Hanizade’nin yaptığı röportajın bir kısmı şöyle:
Sayın Hanizade, Türkiye-İran ilişkilerinin son dönemdeki gerilmesini ve Türkiye Cumhurbaşkanı Recep Tayyip Erdoğan’ın İran’a karşı sarf ettiği sözleri neye bağlıyorsunuzdur?
Bence Erdoğan’ın Tahran ziyaretini, gayri resmi bir özür girişimi olarak tanımlamamız mümkün. Recep Tayyip Erdoğan ve AK Parti hükümetinin Irak, Suriye, Lübnan ve Yemen’de yapıcı olmayan izlediği siyaset, Tahran-Ankara ilişkilerinin gerilmesine neden olmuştur. Erdoğan’ın İran aleyhine ve gerçekçi olmayan açıklamaları ise iki ülke ilişkisini son derece kırılgan bir hale getirmiş ve Türkiye’yi yanlızlığa sürüklemiştir.
Ama zamanın akışı ve son dönemde Irak, Suriye ve Yemen siyasi arenasında yüz gösteren son gelişmeler, Sayın Erdoğan’ın kendi görüşlerinde değişime gitmesini sağlamıştır. Erdoğan’ın Yemen’in mazlum halkına karşı saldıran Suudi Rejimi’nin yanında yer alması bölge kamuoyununun AK Parti hükümetine karşı cephe almasına neden oldu ve bu nedenden dolayı da Erdoğan’ın İran ziyareti Tahran-Ankara ilişkilerinde yeni bir sayfanın açılmasına vesile olabilir. AK Parti hükümetinin Suriye ve Yemen krizleri konusunda belirlediği siyasetin ciddi ve yapıcı olması halinde tabi ki bu gelişme Tahran-Ankara ilişkilerine de büyük oranda yansıyacaktır.
Efendim Türkiye Cumhurbaşkanı Sayın Erdoğan’ın Tahran’a düzenlediği ziyaretin, İran-Türkiye ilişkilerine nasıl bir etkisi olabilir?
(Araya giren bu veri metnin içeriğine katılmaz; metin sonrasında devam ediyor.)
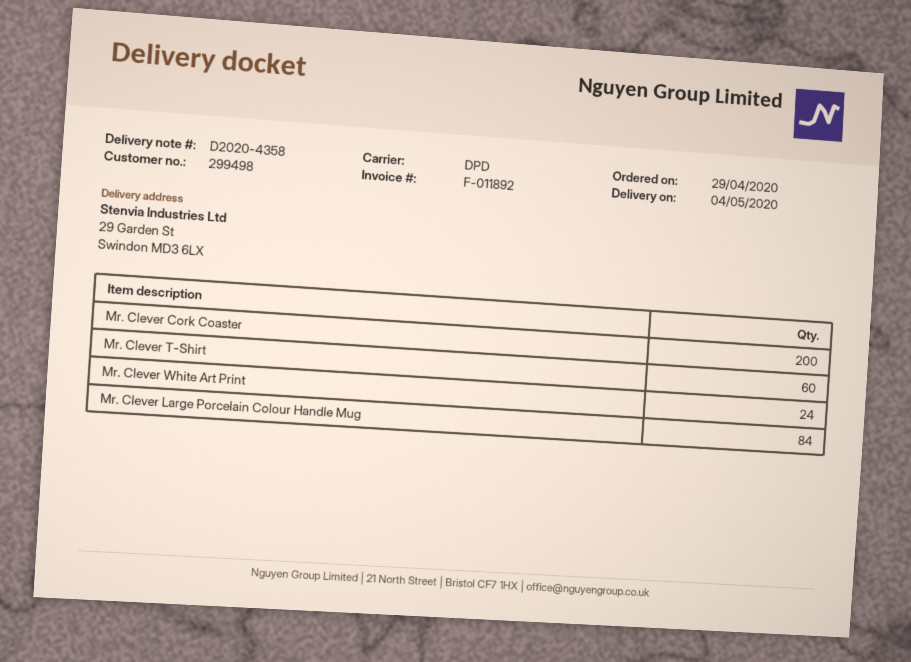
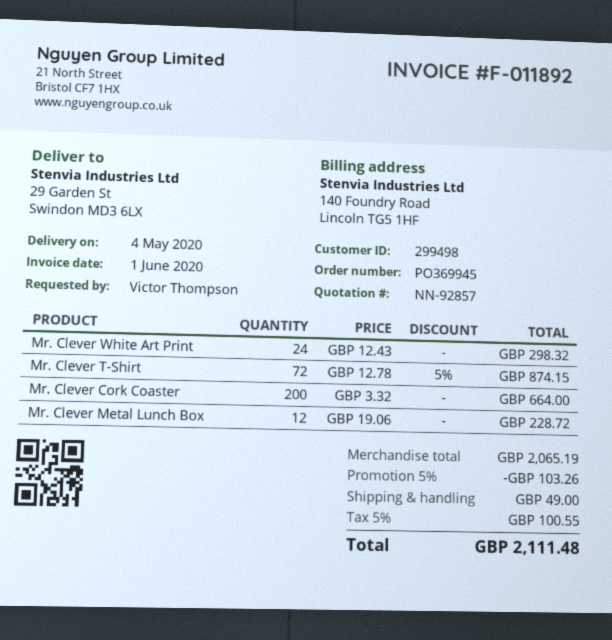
Mr. Clever T-Shirt: 60 -> 72
Mr. Clever Large Porcelain Colour Handle Mug: 84 -> none
Mr. Clever Metal Lunch Box: none -> 12

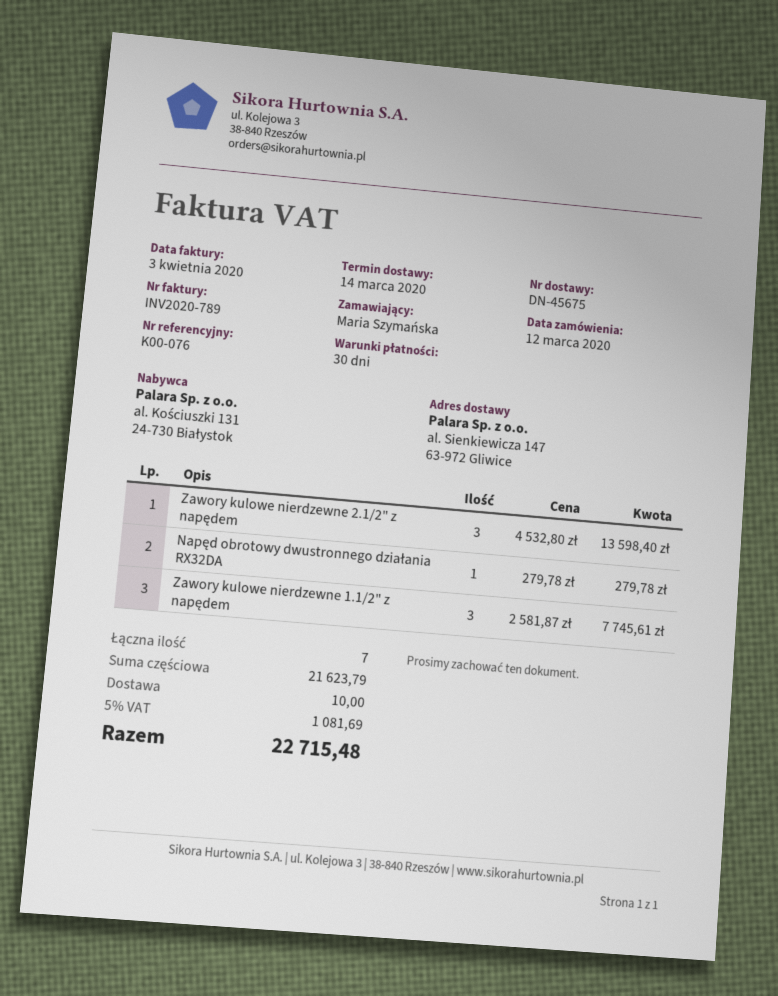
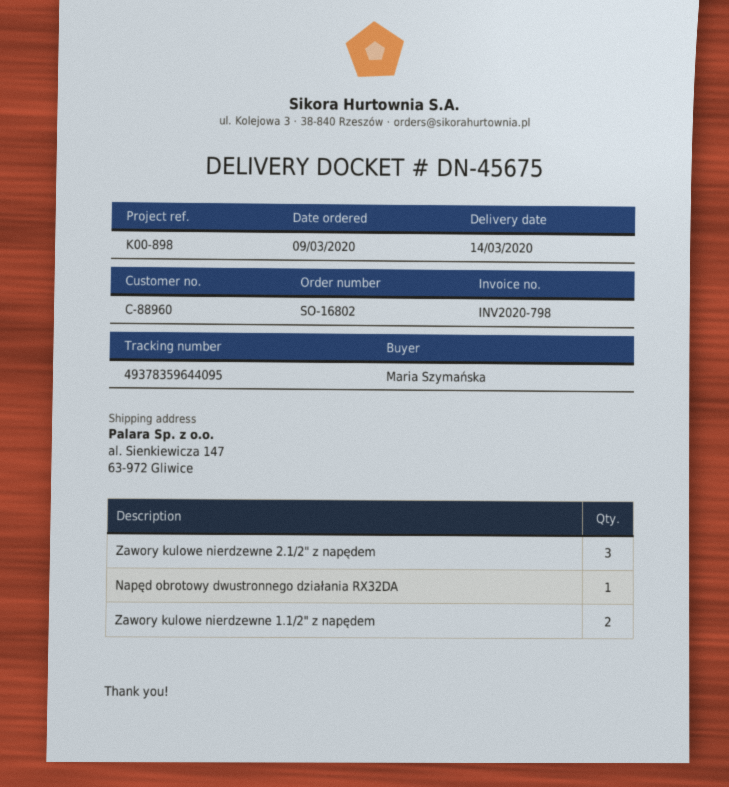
order date: 2020-03-12 -> 2020-03-09
invoice number: INV2020-789 -> INV2020-798
reference: K00-076 -> K00-898
Zawory kulowe nierdzewne 1.1/2" z napędem: 3 -> 2

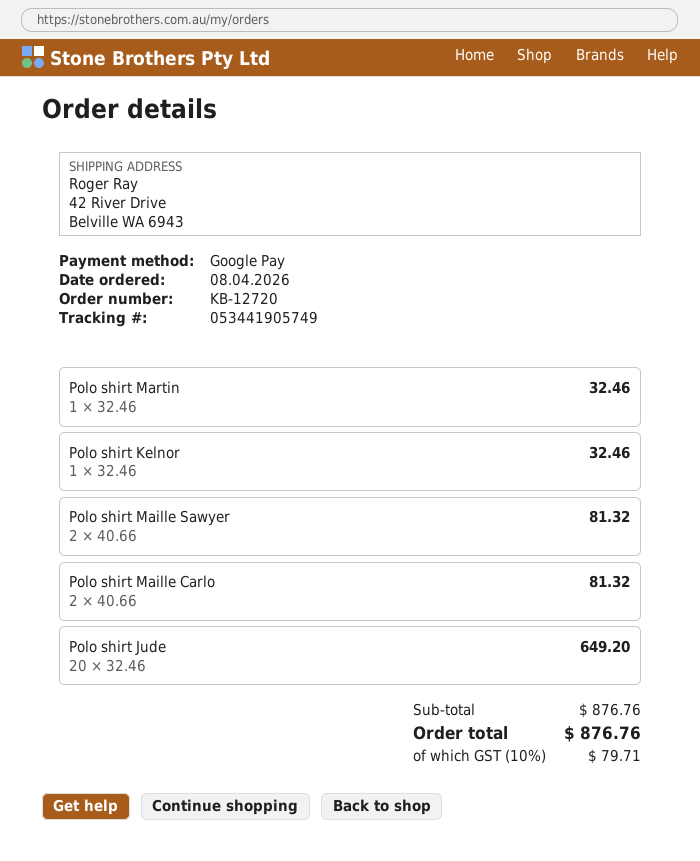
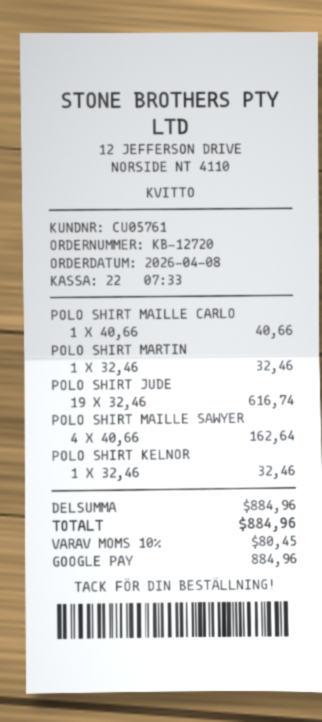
Polo shirt Maille Sawyer: 2 x 40.66 = 81.32 -> 4 x 40.66 = 162.64
Polo shirt Maille Carlo: 2 x 40.66 = 81.32 -> 1 x 40.66 = 40.66
Polo shirt Jude: 20 x 32.46 = 649.20 -> 19 x 32.46 = 616.74
subtotal: 876.76 -> 884.96
tax: 10% = 79.71 -> 10% = 80.45
total: 876.76 -> 884.96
Tabi ki İran ve Türkiye’nin büyük ve yüce halkının tarihi ve kültürel ortaklığını da göz önüne aldığımız zaman, bu ziyaret siyasi ve ekonomik alanlarda iki ülke ilişkilerine de yansıyacak ve tüm alanlarda gelişmesine neden olacaktır. Ayrıca bu ziyaret, İran ve Türkiye’nin değişik konulardaki potansiyelinin günümüz bölgesinde ceryan eden ve bir çok olumsuz sonuçlar doğuran siyasi krizlerin kalıcı bir çözüme kavuşmasında kullanılabilmesine yol açabilir.